An Updated Guide To Robust PBL For Teachers

An Updated Guide To Robust PBL For Teachers

Robust PBL For Teachers: An Updated Guide

contributed by Drew Perkins

Definition of robust (www.merriam-webster.com/dictionary/robust)

1a: having or exhibiting strength or vigorous health

b: having or showing vigor, strength, or firmness

c: strongly formed or constructed 

d: capable of performing without failure under a wide range of conditions

In the conversation to improve project-based teaching and learning it is important to recognize at least a couple truths.

First, there are varying degrees of how effective any project-based learning experience will be due to a variety of factors including teacher and student experience with PBL, the nature of the project, and outside variables that are the reality of any school. The aim is to turn all the knobs to 11 but that’s not reality. With any PBL experience, it’s most likely there will be pieces you wish were more impactful. Effective teaching with PBL is not an easy skill to master and it takes practice and time for refinement.

Second, there are different models for designing and delivering PBL. I’d argue that any quality PBL approach includes some commonalities, especially the use of what we call Rich Inquiry as a central feature. There are several PBL models and organizations each with their own unique language and characteristics. We certainly think our PBL model works well but truth be told, just like with the greatest of schools, the real value of any PBL PD organization is the strength of their facilitators as learning leaders.

An important question then is how to do project-based learning that is strong and vigorous, well-constructed, and performs under a wide range of conditions. How do we design and deliver robust PBL in our classrooms?

Knowledge

One of my favorite parts of my work is hosting the TeachThought Podcast because I get to learn through discussions with smart people. The criticism and ensuing examination of progressive, constructivist teaching as lacking in delivering important knowledge has come up more than once. I wrote about The Importance Of Knowledge In Progressive Education. Robust PBL incorporates learning of knowledge in multiple critical thinking processes to create usable and transferable tacit knowledge and understanding.

Pull, Not Push Teaching

The most traditional teaching features the teacher pushing information at students to be tested and moved on from. Usually this entails displaying learning targets or ‘I Can’ statements and the teacher teaching directly to those. We see teachers doing this sometimes while attempting PBL. Robust PBL flips that by facilitating a process of unpacking what questions we need to know and learn in order to answer a Driving Question and challenge.

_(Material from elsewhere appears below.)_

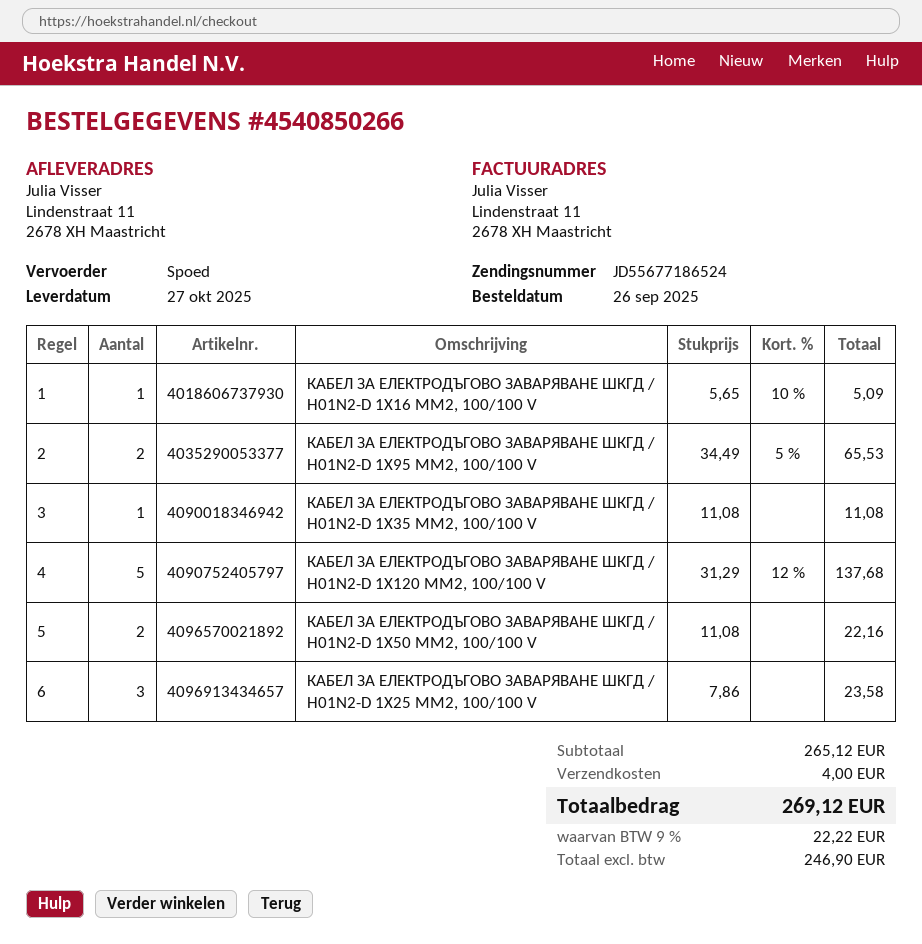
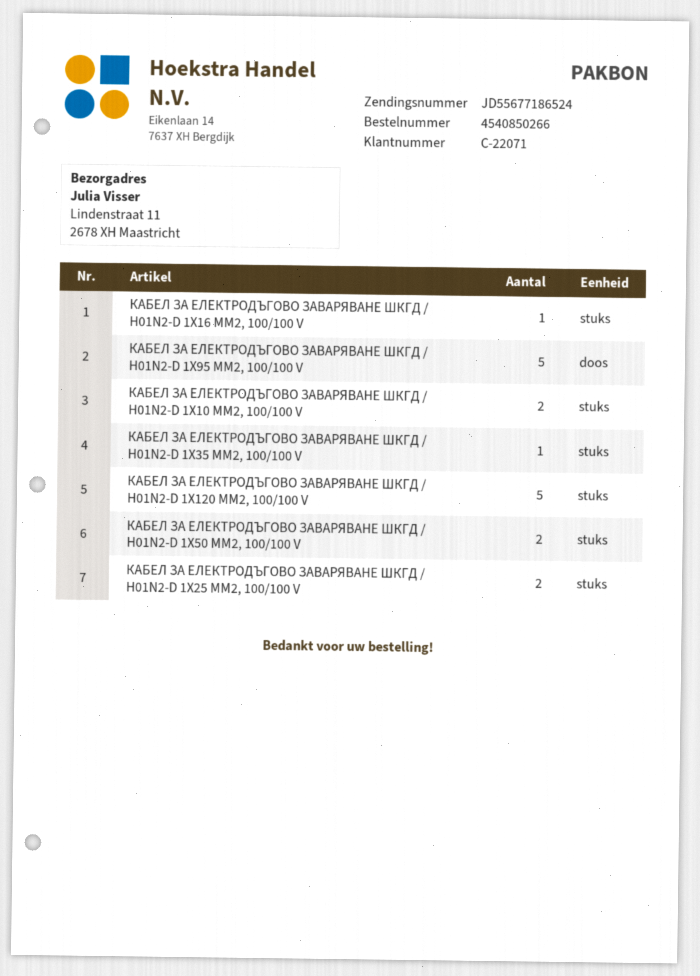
КАБЕЛ ЗА ЕЛЕКТРОДЪГОВО ЗАВАРЯВАНЕ ШКГД / H01N2-D 1X95 MM2, 100/100 V: 2 -> 5
КАБЕЛ ЗА ЕЛЕКТРОДЪГОВО ЗАВАРЯВАНЕ ШКГД / H01N2-D 1X25 MM2, 100/100 V: 3 -> 2
КАБЕЛ ЗА ЕЛЕКТРОДЪГОВО ЗАВАРЯВАНЕ ШКГД / H01N2-D 1X10 MM2, 100/100 V: none -> 2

We like to call this ‘pull teaching‘ and this Rich Inquiry is the heart of how we think about PBL. To be clear, the teacher designs the project with those learning targets in mind. We advocate turning content standards into questions and considering how your students will ask them in their words with your guidance and help as the learning leader. Our Straw Project Exemplar planning documents show an example that we hope is helpful.

No Frontloading

Quite often PBL Workshops we encounter teachers creating a project for content knowledge and understanding students have already been taught. This concept of ‘frontloading’ feels like a necessary step for some because they intuit that students can’t ask questions about things they don’t know. It’s true that the most beautiful questions come from a deeper understanding but that doesn’t justify frontloading. Instead robust PBL engages student learning of knowledge and understandings as ‘throughloading’ (is that really a word?). By flipping Bloom’s Taxonomy, we ask students to create (or a synonymous verb), pull the important rememberings and understandings, and then learn them through the project.

Authentic Audience Not Just Public

There is value in students making their work public. This can create a level of accountability and increase engagement or interest as the eyes on student work is more than just the teacher. Robust PBL includes an authentic audience that makes it public but also bakes in an important lever for Craftsmanship and Rich Inquiry. A skilled PBL teacher now has the tool of improving the quality of student work by asking how well, and in what ways, their work meets the audience’s needs. This means the student has to clarify who that audience is and their needs through a series of questions.

This Isn’t Free Range Chicken

I often joke about this in our workshops because there’s a (sometimes rightful) criticism that students are just given a challenge and set free to learn on their own in PBL. Treating students like free-range chicken is a recipe for disaster regarding management and learning. In robust PBL teachers are leaders of the learning and provide varying and appropriate levels of autonomy to set students up for success and growth. You’re still in charge and you’re still teaching. By creating checkpoints and using tools for accountability like contracts students are helped along the process. There may be students and pieces in a project that allow for more autonomy and independent learning but in most project-based learning experiences real teaching needs to happen to help with real learning.

Don’t be discouraged from trying PBL and starting small. Focusing on the important aspects to make even the smallest of projects robust can be a great springboard to more involved ones. While mediocre PBL is more desirable than drill-and-kill instruction, the most excellent project-based learning experiences can be transformative for teachers and learners as they prepare for the modern world.